Saarbrueken Voice Database Downloader and Reader
Project description
This Python module provides capability to download and organize Saarbrücker Stimmdatenbank (Saarbrücken Voice Database, https://stimmdb.coli.uni-saarland.de/) with SQLAlchemy (sqlalchemy.org).
Features
Auto-download the database file at https://stimmdb.coli.uni-saarland.de
Auto-download the associated datasets from Zonedo: https://zenodo.org/records/16874898
Supports incremental, on-demand download per-pathology
Stores database information as a local SQLite3 file
Database and datasets are accessed via SQLAlchemy ORM (Object Relational Mapper) classes for ease of use
Acoustic and EGG signals can be retrieved as NumPy arrays directly
Supports filters to specify study conditions on pathologies, speaker’s gender and age, recording types, etc.

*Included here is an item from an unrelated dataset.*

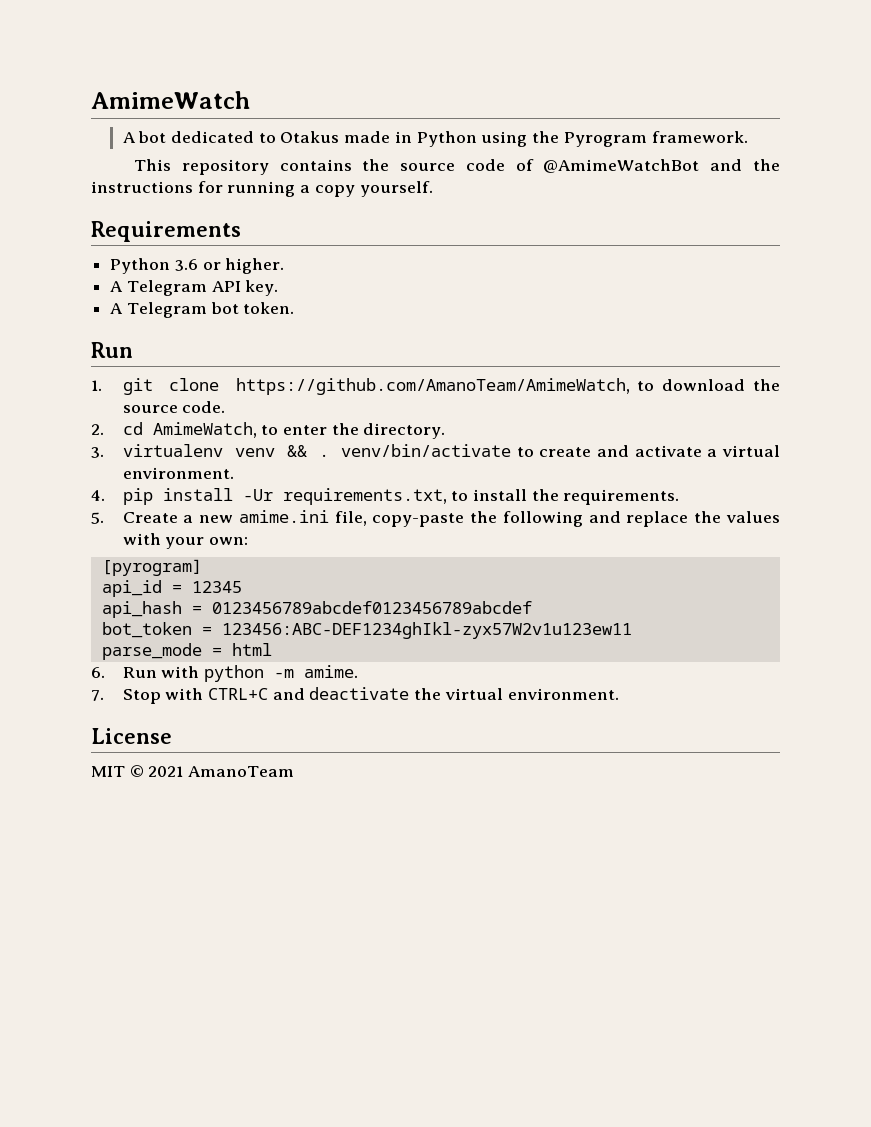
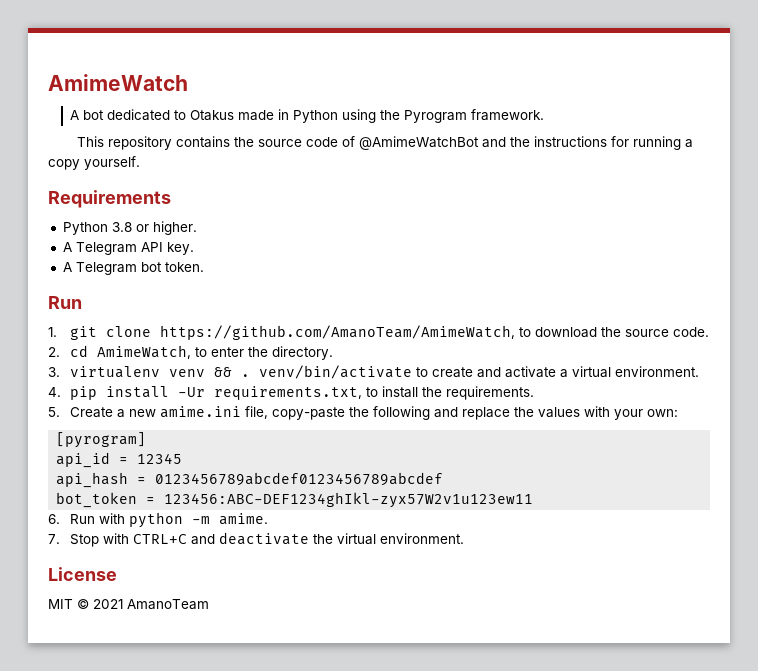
[174,259,198,271] 3.6 -> [111,222,132,232] 3.8
[101,643,272,660] // parse_mode = html -> (534, 500) none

Fixes known errors in the dataset (i.e., corrupted files and swapping of acoustic/EGG data)
Install
pip install sbvoicedb
If you prefer manually downloading the full dataset from Zonedo (data.zip, the full dataset, 17.9 GB) you may download the file first and unzip the content to a directory. Make sure that the zip file’s internal structure is preserved. If you’re placing your downloaded database in my_svd folder, its directory structure should appear like this:
.../my_svd/
└── data/
├── 1/
│ ├── sentnces
│ │ ├── 1-phrase.nsp
│ │ └── 1-phrase-egg.egg
│ └── vowels
│ ├── 1-a_h.nsp
│ ├── 1-a_h.nsp
│ ⋮
│ └── 1-u_n-egg.egg
├── 2/
│ │ ├── 2-phrase.nsp
│ │ └── 2-phrase-egg.egg
│ └── vowels
│ ├── 2-a_h.nsp
│ ├── 2-a_h.nsp
│ ⋮
│ └── 2-u_n-egg.egg
⋮
The default my_svd location is OS dependent:
Windows |
~\AppData\Local\sbvoicedb\sbvoicedb |
Linux |
~/.local/share/sbvoicedb |
macOS |
~/Library/Application Support/sbvoicedb |
Tutorial/Examples
from sbvoicedb import SbVoiceDb
# to open the database in the default location
db = SbVoiceDb()
# OR to open the database at a specific data location
dbpath = '<path to the root directory of the extracted database>'
db = SbVoiceDb(dbpath)
This creates a new database instance. If dbpath does not contain the SQLite database file, sbvoice.db, it gets populated from the dataset’s summary CSV file.
If any portion of the dataset is already available in data subdirectory, it further populates the recordings table. These database population processes are visualized with progress bars in the console.
By default, no dataset will be downloaded at this point. You can check how much of the datasets are available by
print(f"{db.number_of_sessions_downloaded}/{db.number_of_all_sessions}")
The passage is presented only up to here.